Intel Fixed Dozens of Vulnerabilities in Its Products

dozens of vulnerabilities in Intel products
Written by Emma Davis

This week, Intel released fixes for dozens of vulnerabilities in its product portfolio, including critical and severe issues.

Let me remind you that we also wrote that Serious new vulnerabilities threaten Intel processors, and also that New Hertzbleed Side-Channel Attack Affects Intel and AMD Processors.

Also the media noted that Linus Torvalds criticized Intel for occasional using of ECC memory.

One of the most serious bugs was CVE-2021-39296 (10 points out of 10 possible on the CVSS scale), which affects the integrated BMC (Baseboard Management Controller) and OpenBMC firmware on several platforms of the company at once.

As can be seen from the CVE ID, this issue was discovered back in 2021 in the netipmid interface (IPMI lan+) and allowed an attacker to gain root access to the BMC, bypassing authentication using IPMI messages.

Four more bugs have also been fixed in the BMC and OpenBMC firmware, including a serious out-of-bounds read issue that could lead to a denial of service.

Intel has addressed these issues by introducing Integrated BMC firmware 2.86, 2.09, and 2.78, as well as OpenBMC firmware 0.72, wht-1.01-61, and egs-0.91-179.

In addition, the Intel Software Guard Extensions (SGX) enclaves were once again in the spotlight, as several vulnerabilities were associated with this technology at once.
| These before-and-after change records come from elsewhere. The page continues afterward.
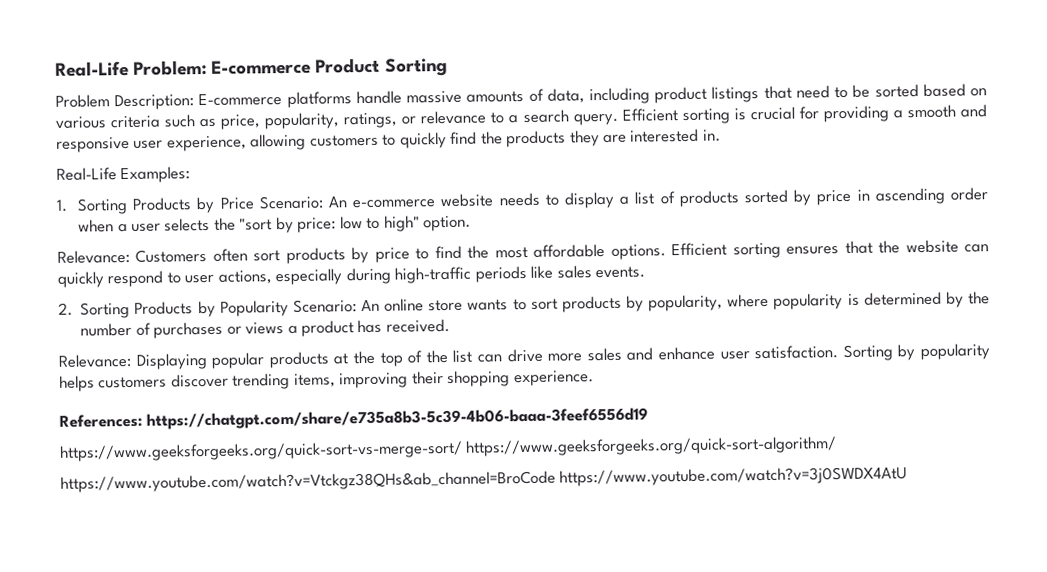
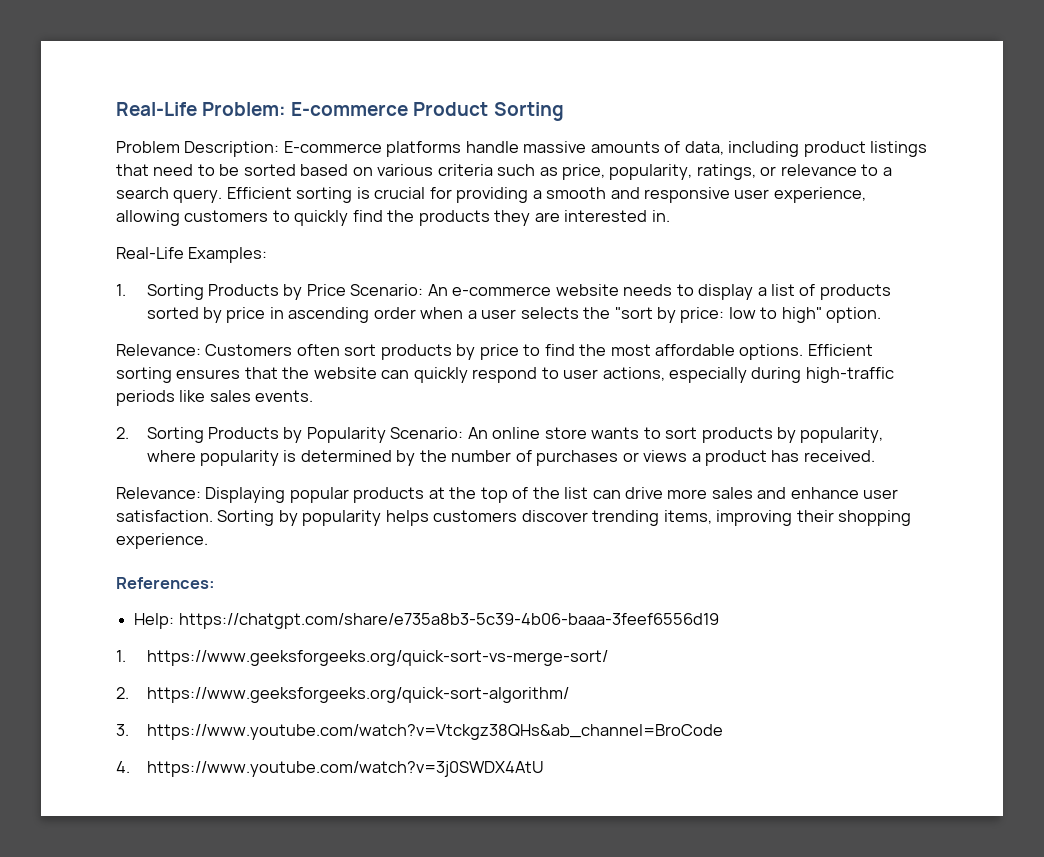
- References: https://chatgpt.com/share/e735a8b3-5c39-4b06-baaa-3feef6556d19
+ References:
+ Help: https://chatgpt.com/share/e735a8b3-5c39-4b06-baaa-3feef6556d19
- https://www.geeksforgeeks.org/quick-sort-vs-merge-sort/ https://www.geeksforgeeks.org/quick-sort-algorithm/
+ 1. https://www.geeksforgeeks.org/quick-sort-vs-merge-sort/
+ 2. https://www.geeksforgeeks.org/quick-sort-algorithm/
- https://www.youtube.com/watch?v=Vtckgz38QHs&ab_channel=BroCode https://www.youtube.com/watch?v=3j0SWDX4AtU
+ 3. https://www.youtube.com/watch?v=Vtckgz38QHs&ab_channel=BroCode
+ 4. https://www.youtube.com/watch?v=3j0SWDX4AtU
The problems cover a wide range of Intel products, including Xeon processors, network adapters, and various software.

For example, two vulnerabilities in SGX were related to a potential privilege escalation that could lead to information disclosure. One of them, CVE-2022-38090, is of medium severity and affects a number of Intel processors, including 3rd generation Xeon Scalable server processors, which have only recently been superseded by 4th generation Sapphire Rapids products.

Another vulnerability, CVE-2022-33196, is of high severity and also affects 3rd generation Xeon and Xeon D processors. Intel has said it will release BIOS and microcode updates for the affected processors.

Another issue affecting SGX turned out to be related to the SDK. According to Intel engineers, this bug could lead to information disclosure through local access due to incorrect condition checking. The company said it will release updates to mitigate this issue.

Another highly rated vulnerability affects 3rd generation server Xeon Scalables and some Atom processors. CVE-2022-21216 allows a privileged attacker to perform privilege escalation through access to a neighboring network due to insufficient access control. For this problem, they also promise to provide a corresponding firmware update.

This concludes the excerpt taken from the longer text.